• **MATERIAL SUPPLIED**:
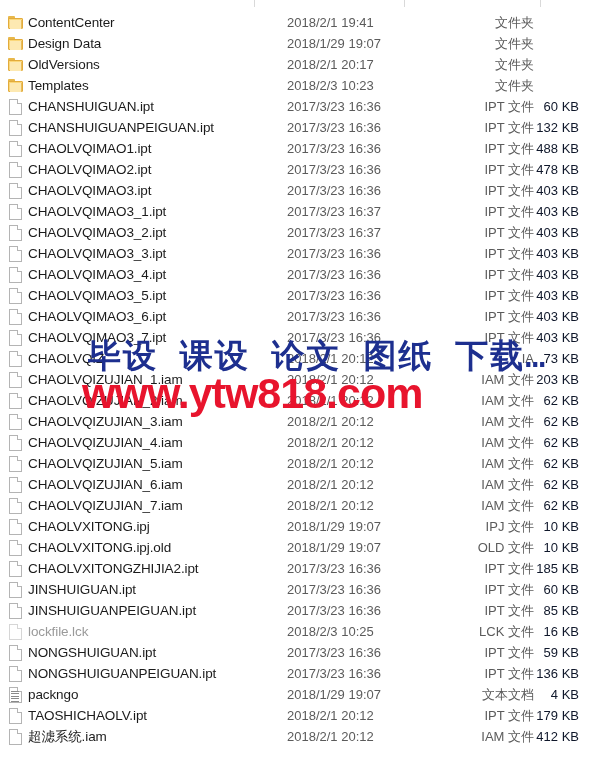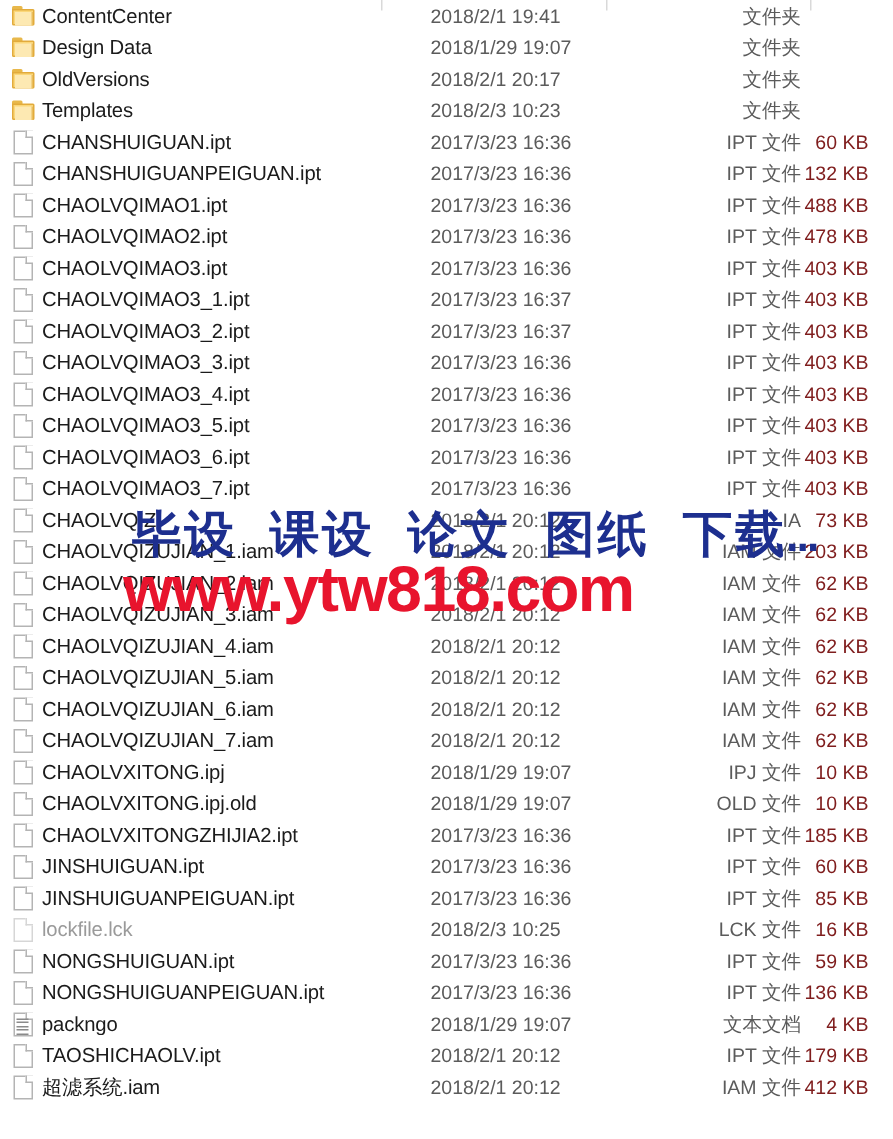--- a/index.html
+++ b/index.html
@@ -9,21 +9,21 @@
   body {
     width: 595px; height: 759px;
     position: relative;
     overflow: hidden;
     font-family: "Liberation Sans", "DejaVu Sans", sans-serif;
     -webkit-font-smoothing: antialiased;
   }
 
   #file-list {
     position: absolute;
-    top: 0; left: 0;
+    top: 12px; left: 0;
     width: 490px;
     z-index: 1;
   }
 
   .col-divider {
     position: absolute;
     top: 0;
     width: 1px;
     height: 7px;
     background: #d9d9d9;
@@ -149,21 +149,21 @@
     font-size: 13px;
     white-space: nowrap;
     text-align: right;
   }
 
   .size-cell {
     position: absolute;
     left: 414px;
     width: 165px;
     text-align: right;
-    color: #7f1d1d;
+    color: #0f172a;
     font-size: 13px;
     white-space: nowrap;
   }
 
   
   #watermark {
     position: absolute;
     left: 0; top: 322px;
     width: 595px; height: 110px;
     z-index: 5;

• **TASK STATEMENT**: Extract every line of the data exactly; pictures stay out.

• **TASK SOLUTION**:
--- a/index.html
+++ b/index.html
@@ -9,21 +9,21 @@
   body {
     width: 595px; height: 759px;
     position: relative;
     overflow: hidden;
     font-family: "Liberation Sans", "DejaVu Sans", sans-serif;
     -webkit-font-smoothing: antialiased;
   }
 
   #file-list {
     position: absolute;
-    top: 0; left: 0;
+    top: 12px; left: 0;
     width: 490px;
     z-index: 1;
   }
 
   .col-divider {
     position: absolute;
     top: 0;
     width: 1px;
     height: 7px;
     background: #d9d9d9;
@@ -149,21 +149,21 @@
     font-size: 13px;
     white-space: nowrap;
     text-align: right;
   }
 
   .size-cell {
     position: absolute;
     left: 414px;
     width: 165px;
     text-align: right;
-    color: #7f1d1d;
+    color: #0f172a;
     font-size: 13px;
     white-space: nowrap;
   }
 
   
   #watermark {
     position: absolute;
     left: 0; top: 322px;
     width: 595px; height: 110px;
     z-index: 5;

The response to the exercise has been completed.